🔗 Integration Scenarios¶
Step-by-step guides for integrating Azure streaming and analytics services in common Cloud Scale Analytics scenarios.
🎯 Overview¶
Integration scenarios provide detailed implementation guides for connecting multiple Azure services to build complete streaming and analytics solutions.
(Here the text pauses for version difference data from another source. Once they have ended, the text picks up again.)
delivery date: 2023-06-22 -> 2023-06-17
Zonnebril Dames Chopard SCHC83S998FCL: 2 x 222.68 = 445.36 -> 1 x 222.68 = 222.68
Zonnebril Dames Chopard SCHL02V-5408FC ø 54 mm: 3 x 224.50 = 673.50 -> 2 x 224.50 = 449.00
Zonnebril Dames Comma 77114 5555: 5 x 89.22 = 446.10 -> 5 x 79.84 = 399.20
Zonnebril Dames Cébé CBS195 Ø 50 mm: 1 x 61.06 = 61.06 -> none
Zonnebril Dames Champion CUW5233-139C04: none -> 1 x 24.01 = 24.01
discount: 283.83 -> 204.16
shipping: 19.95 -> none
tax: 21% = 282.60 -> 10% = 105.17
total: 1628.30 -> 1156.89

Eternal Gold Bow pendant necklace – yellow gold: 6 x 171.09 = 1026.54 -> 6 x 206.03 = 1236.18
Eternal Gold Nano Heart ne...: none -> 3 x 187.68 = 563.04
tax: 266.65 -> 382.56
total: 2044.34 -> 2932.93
Each scenario includes infrastructure templates, configuration examples, and best practices.
Scenario Categories¶
- Streaming to Storage: Archive and persist streaming data
- Streaming to Databases: Real-time operational data stores
- Advanced Processing: Complex streaming analytics with ML
- Event-Driven Workflows: Automated data pipeline triggers
📋 Available Scenarios¶
🏗️ Streaming to Storage¶
Streaming to Data Lake¶
Description: Configure Event Hubs Capture to automatically archive streaming data to Azure Data Lake Storage Gen2.
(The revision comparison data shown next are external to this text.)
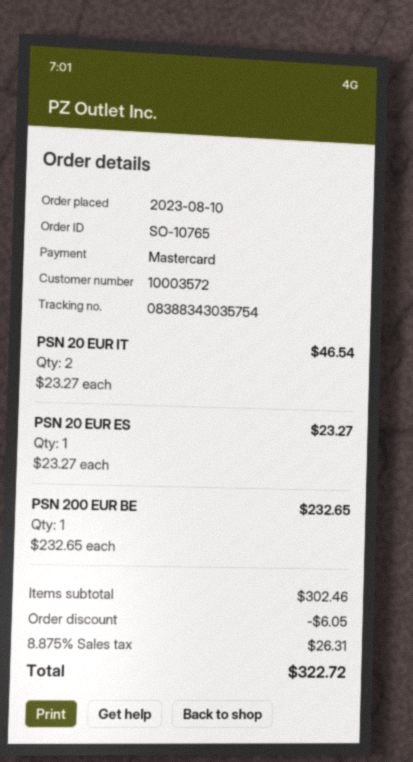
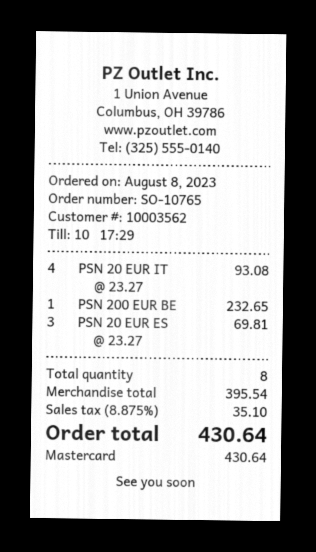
order date: 2023-08-10 -> 2023-08-08
customer number: 10003572 -> 10003562
PSN 20 EUR IT: 2 x 23.27 = 46.54 -> 4 x 23.27 = 93.08
PSN 20 EUR ES: 1 x 23.27 = 23.27 -> 3 x 23.27 = 69.81
subtotal: 302.46 -> 395.54
discount: 6.05 -> none
tax: 8.875% = 26.31 -> 8.875% = 35.10
total: 322.72 -> 430.64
Services Used: - Azure Event Hubs - Azure Data Lake Storage Gen2
What You'll Build: - Event Hubs namespace with capture enabled - Data Lake Storage with hierarchical namespace - Automatic Avro file archival - Time and size-based partitioning
Estimated Time: 30 minutes
Streaming to SQL¶
Description: Stream data from Event Hubs to Azure SQL Database or Synapse SQL using Stream Analytics.
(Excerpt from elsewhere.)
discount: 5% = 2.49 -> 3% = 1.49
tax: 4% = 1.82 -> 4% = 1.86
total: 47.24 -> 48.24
Services Used: - Azure Event Hubs - Azure Stream Analytics - Azure SQL Database or Synapse SQL
What You'll Build: - Event Hubs for data ingestion - Stream Analytics job with SQL queries - SQL Database with optimized schema - Real-time data transformation pipeline
Estimated Time: 45 minutes
⚡ Advanced Stream Processing¶
Event Hubs with Databricks¶
Description: Implement structured streaming from Event Hubs to Databricks for real-time analytics and machine learning.
Services Used: - Azure Event Hubs - Azure Databricks - Azure Data Lake Storage Gen2 (Delta Lake)
What You'll Build: - Event Hubs for high-volume ingestion - Databricks workspace with Delta Lake - Structured streaming pipelines with PySpark - Real-time ML model inference
Estimated Time: 60 minutes
Stream Analytics to Cosmos DB¶
Description: Process streaming data with Stream Analytics and write to Cosmos DB for globally distributed operational data.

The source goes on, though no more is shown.